The application of laser-induced breakdown spectroscopy for analysis of the chemical composition of solids immersed in water at oceanic pressures has been investigated. Well defined emission spectra were observed from plumes generated from underwater solids after excitation using a single laser pulse of duration less than 10 ns. It is demonstrated that an increase in water pressure from 0.1 to 30MPa (300 atm) does not have a significant effect on the intensity and broadness of the observed spectral lines. Shadowgraph images demonstrate that even at pressures of 30MPa, beyond the critical pressure of water, cavitation occurs around the ablated region. Furthermore, it is demonstrated that during the early stages, less than 1 µs, after irradiation the size of the cavity is largely independent of the external fluid pressure for pressures up to 30MPa.
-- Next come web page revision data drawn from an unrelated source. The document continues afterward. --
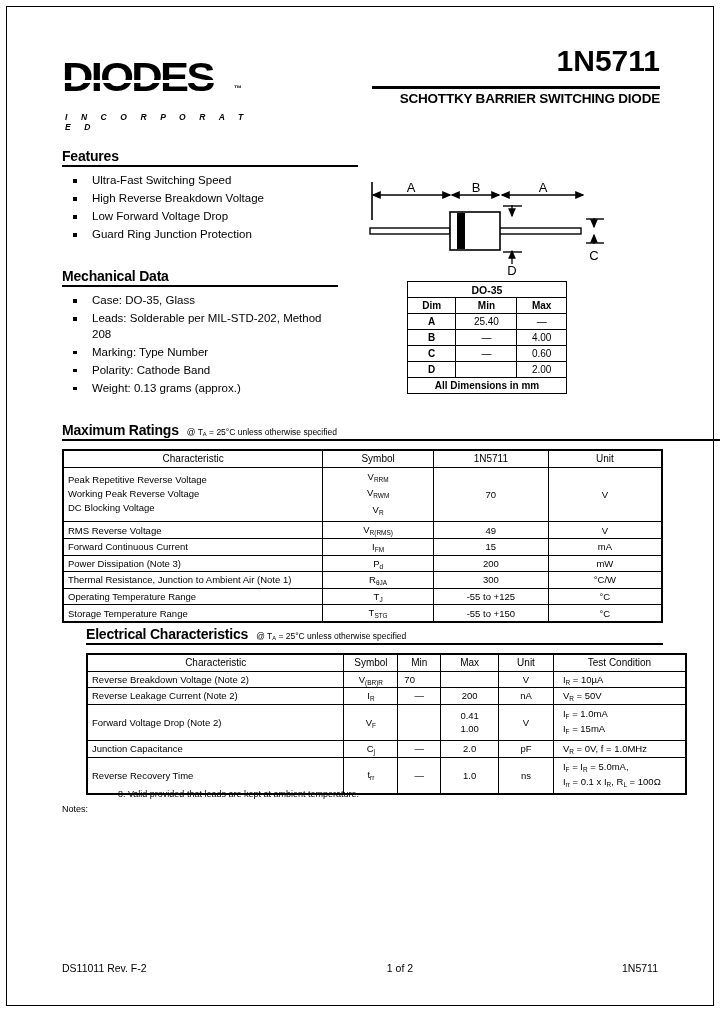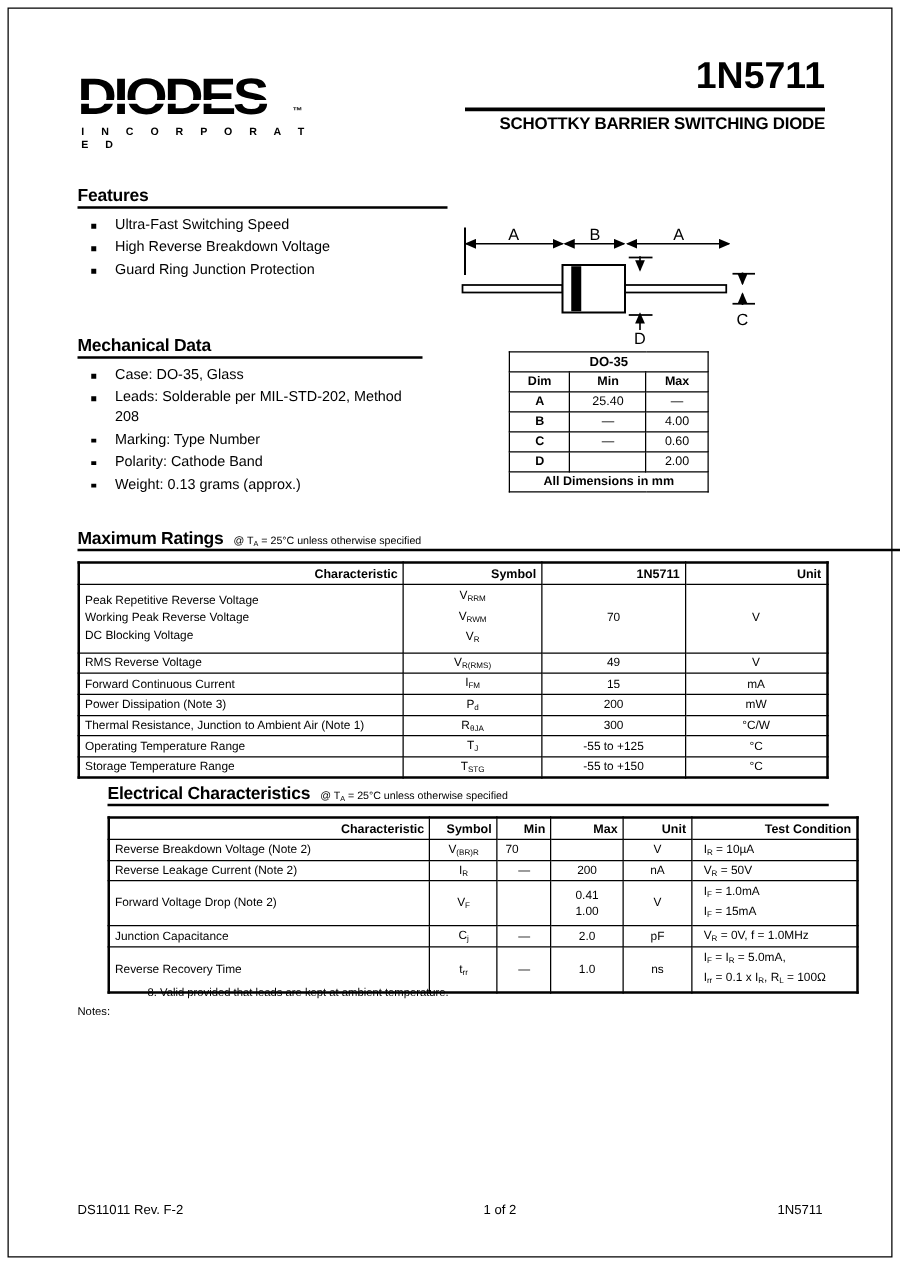--- a/index.html
+++ b/index.html
@@ -33,7 +33,7 @@
   .logo-tm{ position:absolute; left:172px; top:28px; font-size:8px; font-weight:bold; }
   .logo-sub{
     display:block; font-size:8.5px; font-weight:bold; letter-spacing:5.6px;
-    margin-top:2px; margin-left:3px;
+    margin-top:14px; margin-left:3px;font-style:italic;
   }
   .part-title{
     position:absolute; right:0; top:0; font-size:30px; font-weight:bold;

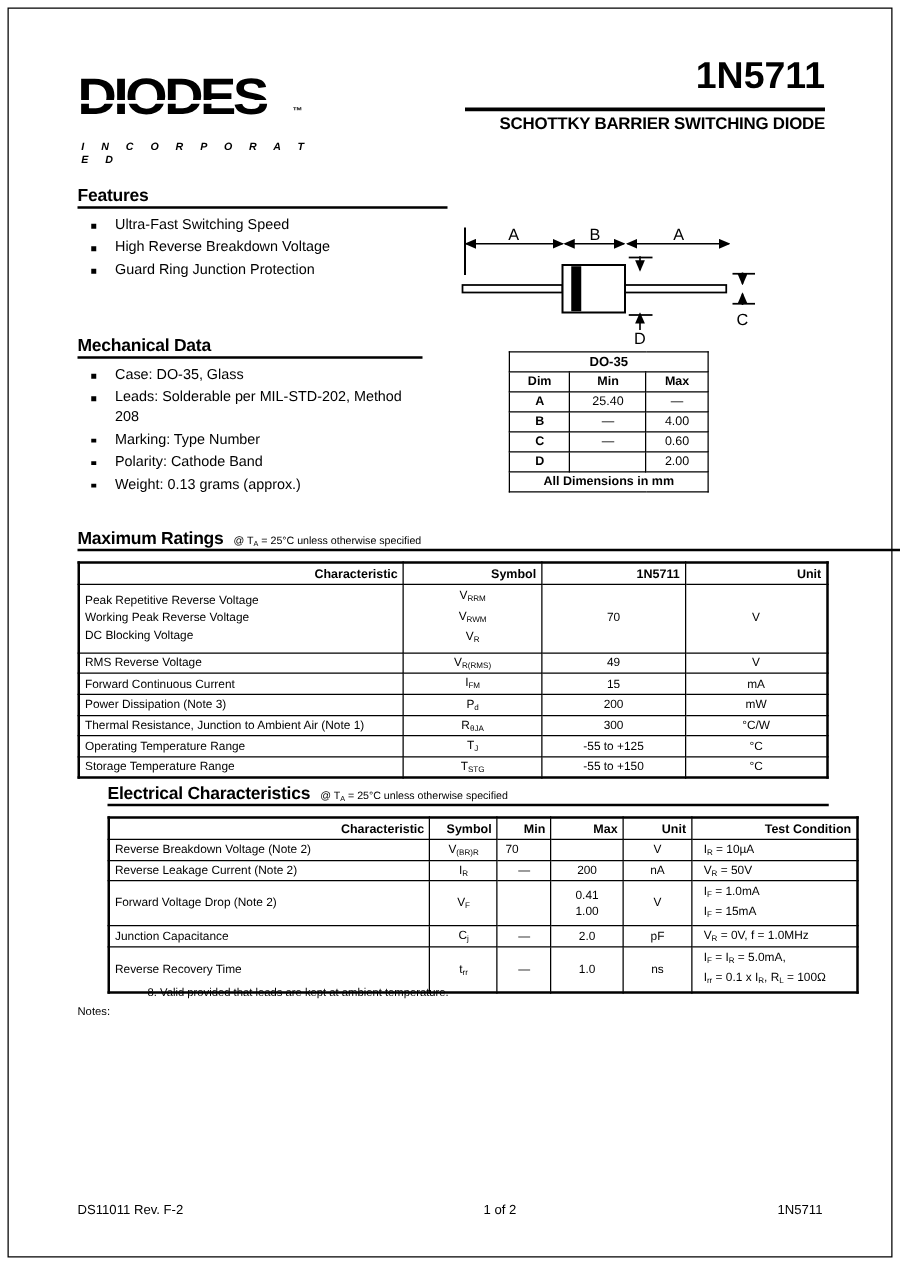--- a/index.html
+++ b/index.html
@@ -121,6 +121,7 @@
     <ul class="bul">
       <li>Ultra-Fast Switching Speed</li>
       <li>High Reverse Breakdown Voltage</li>
+      <li>Low Forward Voltage Drop</li>
       <li>Guard Ring Junction Protection</li>
     </ul>
   </div>

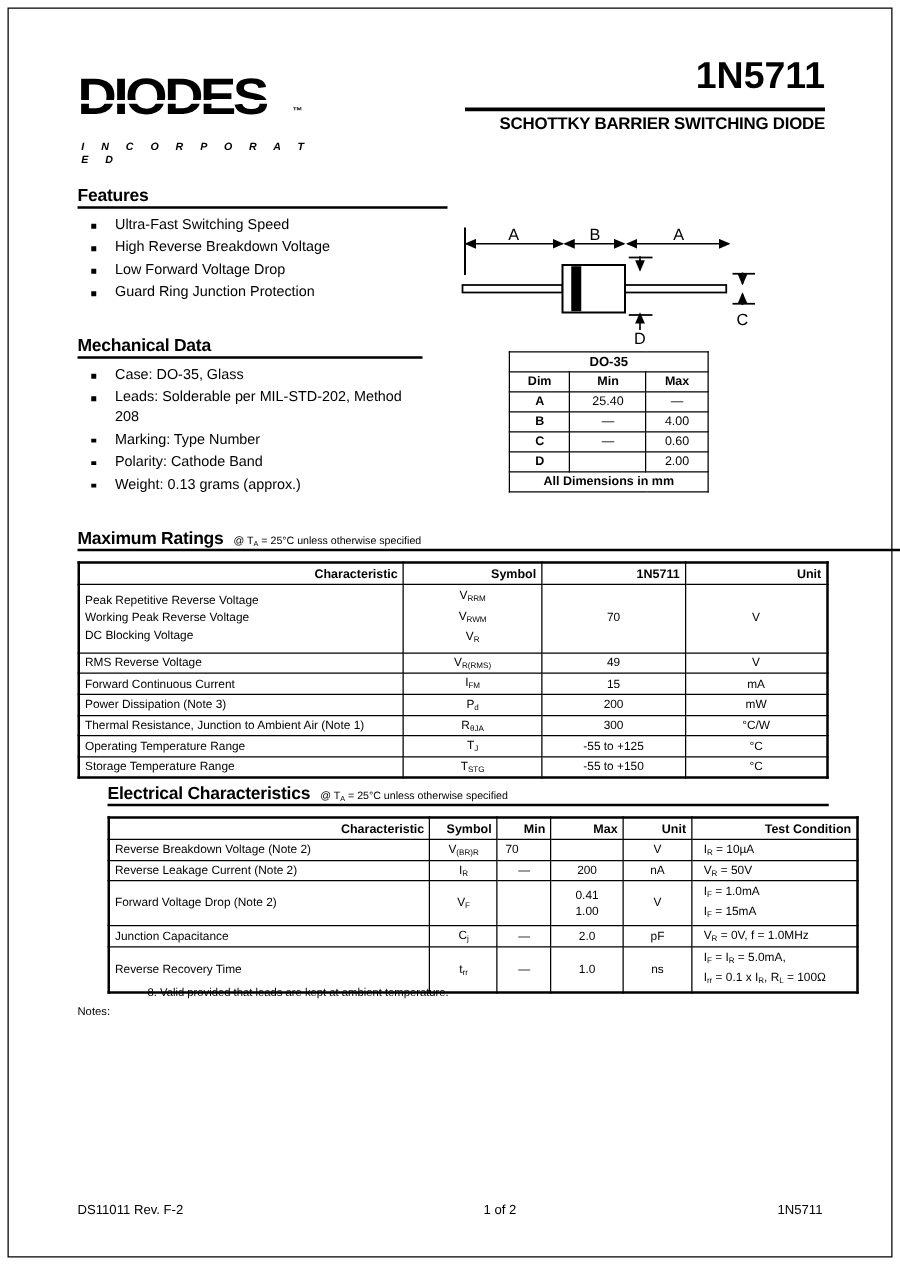--- a/index.html
+++ b/index.html
@@ -78,7 +78,7 @@
   
   .dtbl{ width:601px; border:2px solid #000; font-size:9.5px; }
   .dtbl th, .dtbl td{ border:1px solid #000; padding:2px 4px; }
-  .dtbl th{ font-weight:bold; text-align:right; font-size:10px; height:17px; }
+  .dtbl th{ font-weight:normal; text-align:center; font-size:10px; height:17px; }
   .dtbl td.c{ text-align:center; }
   .dtbl td.l{ text-align:left; }
   .dtbl td.tc{ text-align:left; padding-left:9px; }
It is suggested that the high pressure shock wave induced by the focused laser dominates the local pressure regime for close to 1 µs after irradiation and generates a transient low pressure region in which a cavity can form for the plume to expand into. Measurements of craters formed in the solids after ablation at different pressures demonstrate that the amount of material ablated by the laser stays within the same order for all hydrostatic pressures tested. The results of this study suggest that laser-induced breakdown spectroscopy is, in principle, a technique suitable for in situ elemental analysis of both shallow water sediments and deep sea minerals.